[Start of Attachment]

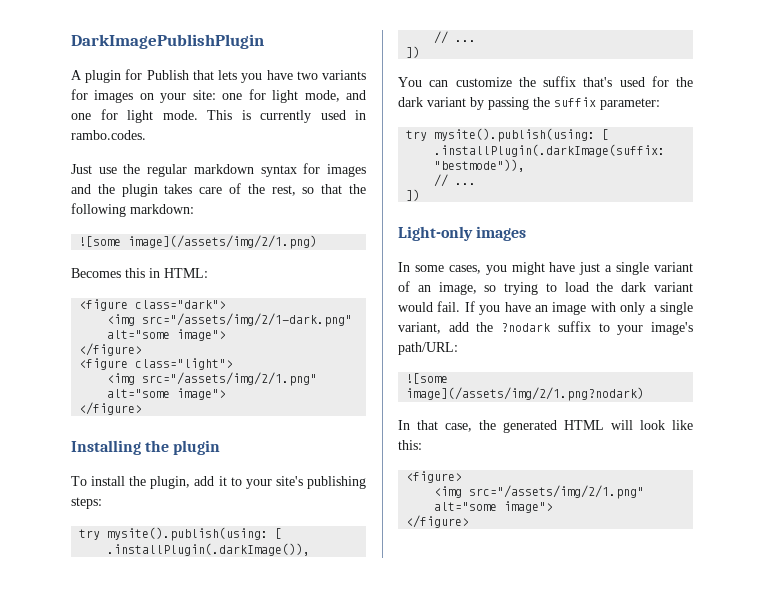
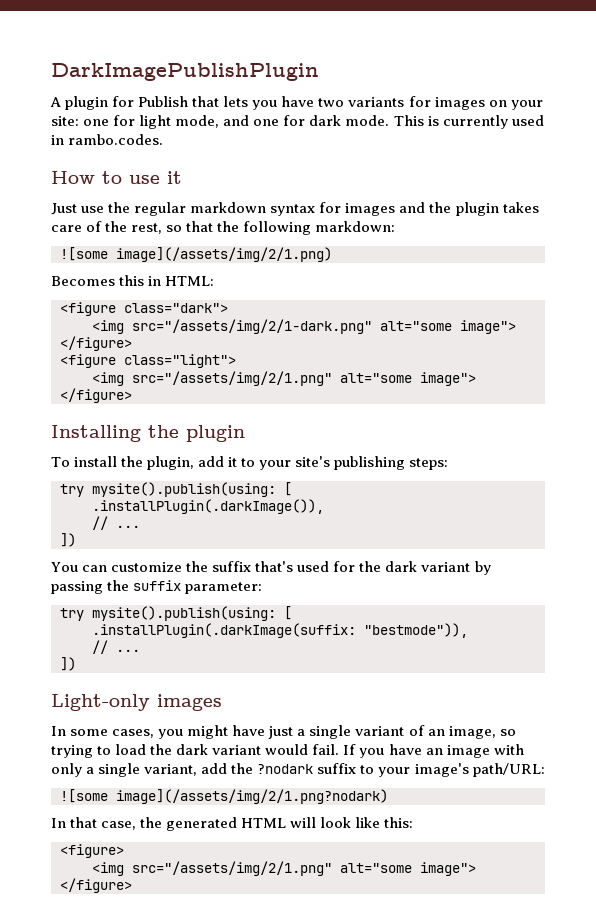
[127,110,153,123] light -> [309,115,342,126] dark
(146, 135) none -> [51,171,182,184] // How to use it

[End of Attachment]
[Start of Attachment]

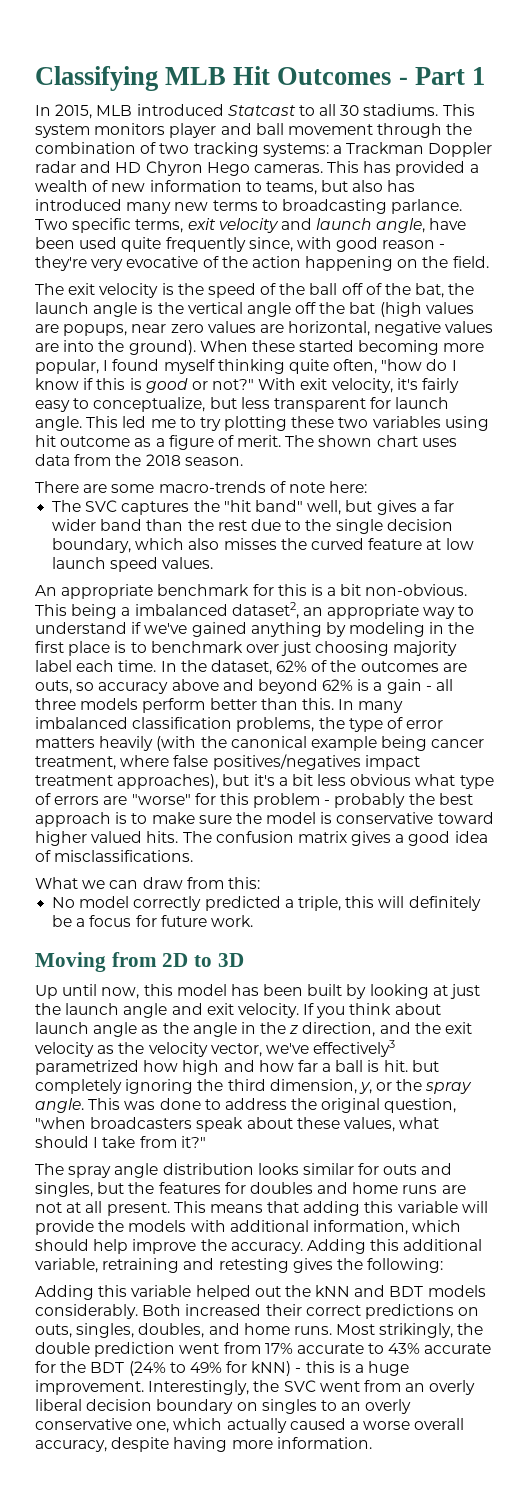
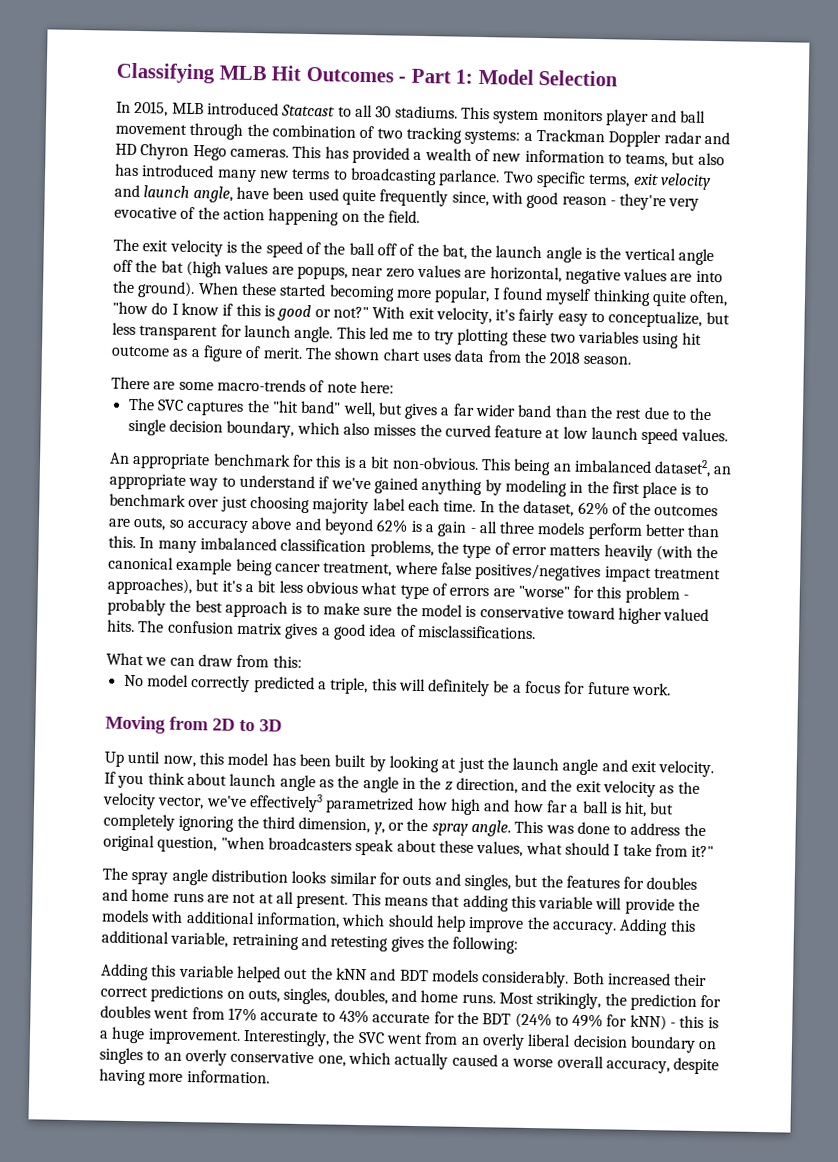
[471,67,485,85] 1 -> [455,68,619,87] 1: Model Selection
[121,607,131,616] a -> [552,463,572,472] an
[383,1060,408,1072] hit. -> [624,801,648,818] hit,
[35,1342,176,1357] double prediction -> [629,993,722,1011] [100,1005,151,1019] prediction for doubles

[End of Attachment]

What is required>
Every line above from the line with "[121,607,131,616] a -> [552,463,572,472] an" to the line with "[35,1342,176,1357] double prediction" is wanted, ends included; write them out exactly and add no other line.

Finished exercise>
[121,607,131,616] a -> [552,463,572,472] an
[383,1060,408,1072] hit. -> [624,801,648,818] hit,
[35,1342,176,1357] double prediction -> [629,993,722,1011] [100,1005,151,1019] prediction for doubles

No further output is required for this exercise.